For instance, instead of presenting sexual health testing as a sign of weakness or promiscuity, we can normalize it as a routine part of being responsible and in control of your life. Instead of making it about vulnerability, make it about taking charge.

The Path Forward

The sexual health disparities facing men in Canada’s resource extraction camps aren’t just about individual choices—they’re the result of intersecting social, structural, and cultural forces. Geographic isolation, rigid gender norms, inadequate healthcare infrastructure, and toxic workplace cultures all play a role.

Meaningful change requires action at multiple levels. Individuals need support to challenge harmful norms. Workplaces need to create cultures that value health over machismo. Healthcare systems need to adapt delivery models to reach underserved populations. And all of us need to interrogate how we talk about gender, health, and what it means to be a man.

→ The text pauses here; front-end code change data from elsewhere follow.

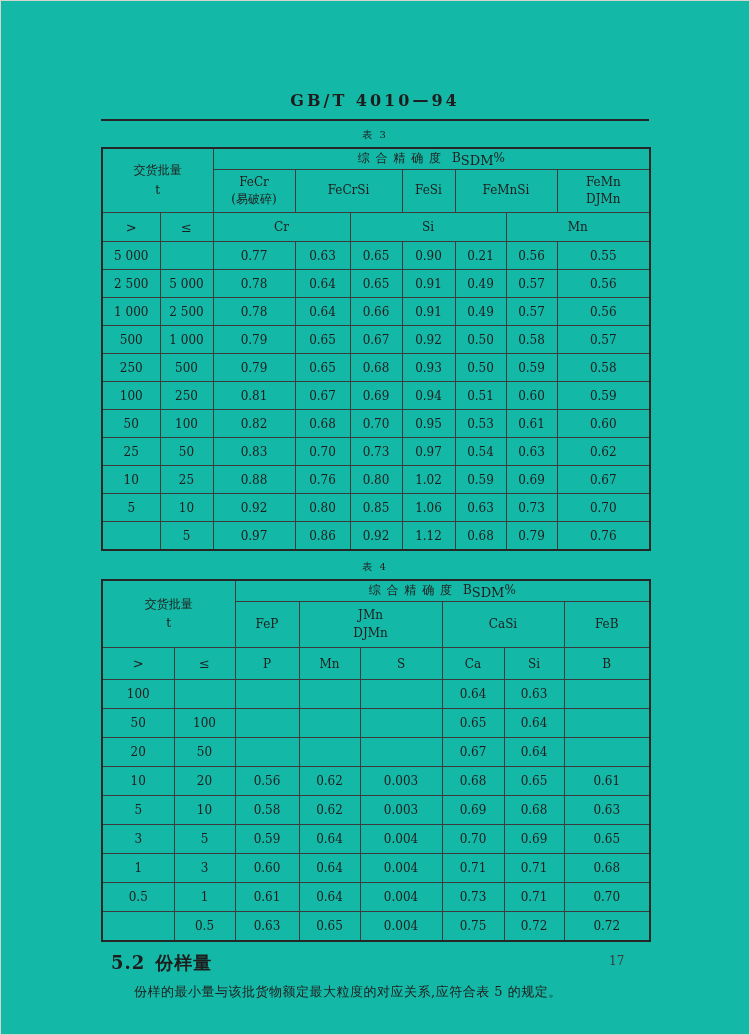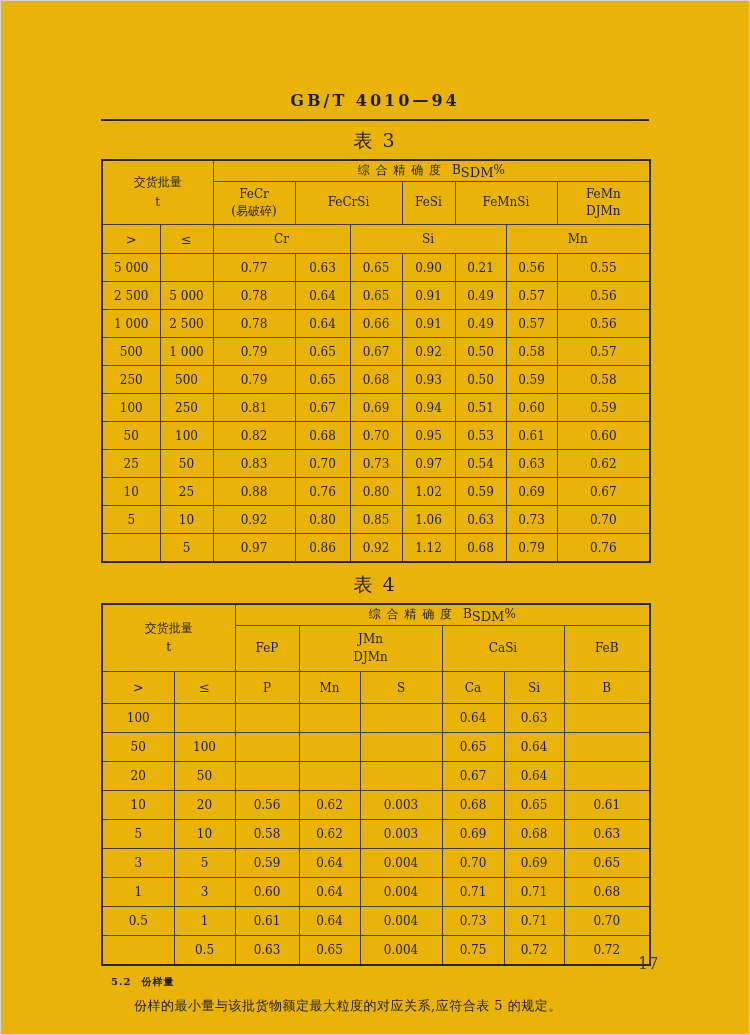--- a/index.html
+++ b/index.html
@@ -8,7 +8,7 @@
     width: 750px;
     height: 1035px;
     margin: 0 auto;
-    background: #eab308;
+    background: #14b8a6;
     border: 1px solid #d5d5cf;
     box-sizing: border-box;
     font-family: "DejaVu Serif", "Liberation Serif", serif;

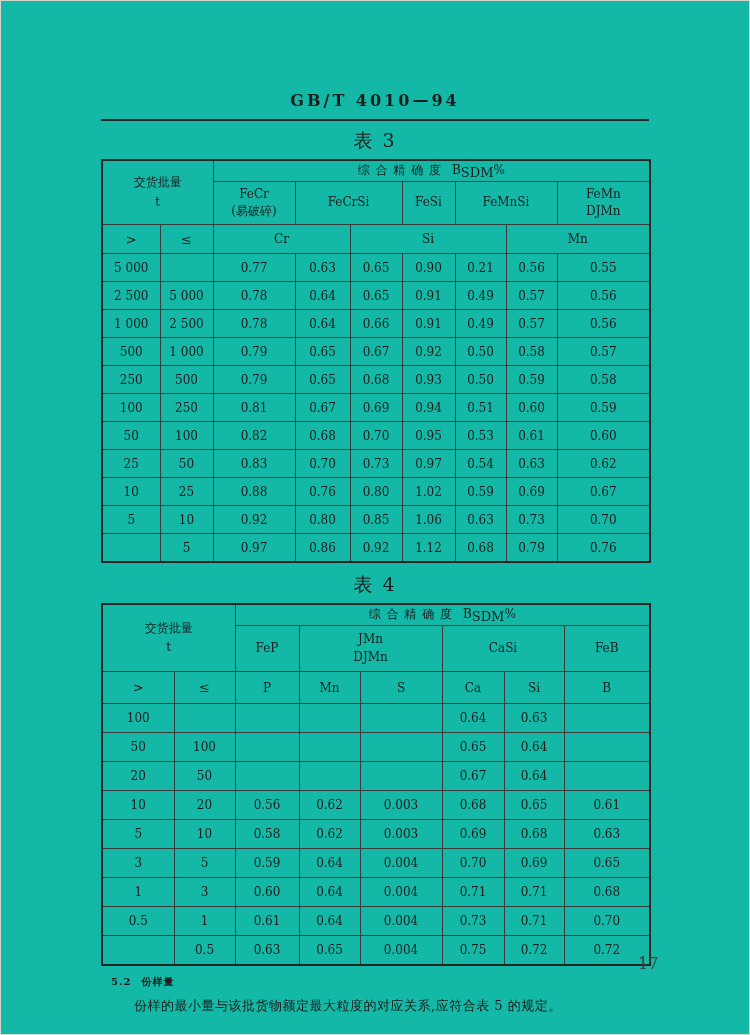--- a/index.html
+++ b/index.html
@@ -35,7 +35,7 @@
   }
   .tbl-caption {
     text-align: center;
-    font-size: 19px;
+    font-size: 10px;
     margin: 7px 0 5px 0;
     letter-spacing: 2px;
   }

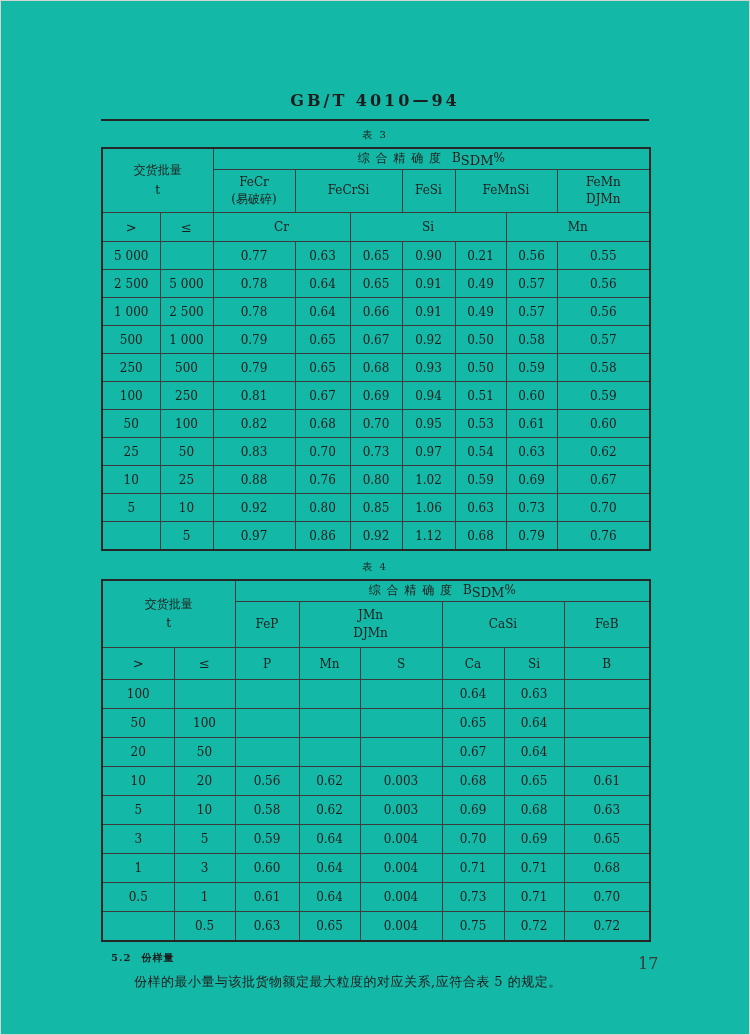--- a/index.html
+++ b/index.html
@@ -70,7 +70,7 @@
   .section { margin-top: 9px; font-family: "DejaVu Serif", "Liberation Serif", serif; }
   .section-heading {
     margin-left: 10px;
-    font-size: 10px;
+    font-size: 18px;
     font-weight: bold;
     letter-spacing: 1px;
     margin-top: 9px;

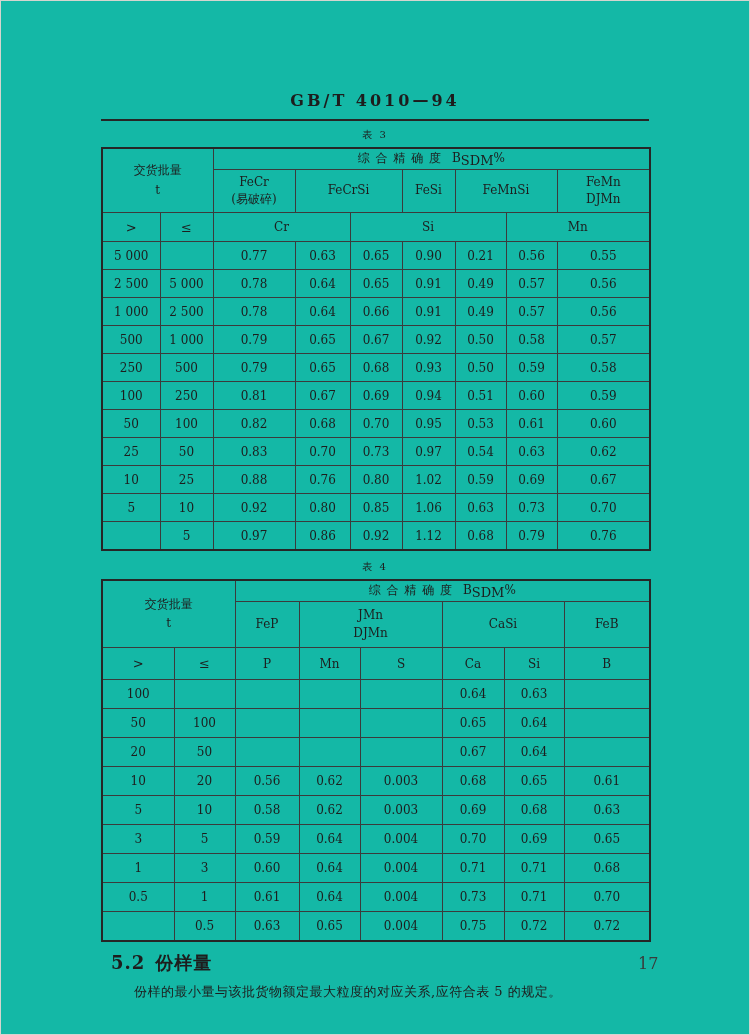--- a/index.html
+++ b/index.html
@@ -83,9 +83,9 @@
   }
   .page-number {
     position: absolute;
-    left: 637px;
+    left: 608px;
     top: 953px;
-    font-size: 16px;
+    font-size: 12px;
     color: #3a3a3a;
   }
 </style>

The stakes are high—not just for STI rates, but for the overall wellbeing of workers and the communities around these camps. By understanding how masculine hierarchies shape health behaviors, we can work toward more equitable gender relations and, ultimately, better health outcomes for everyone.

This piece draws on emerging research examining the intersection of masculinity, workplace culture, and sexual health in Canada’s extractive industries. The conversation around gender and health is evolving—and it’s one we need to keep having.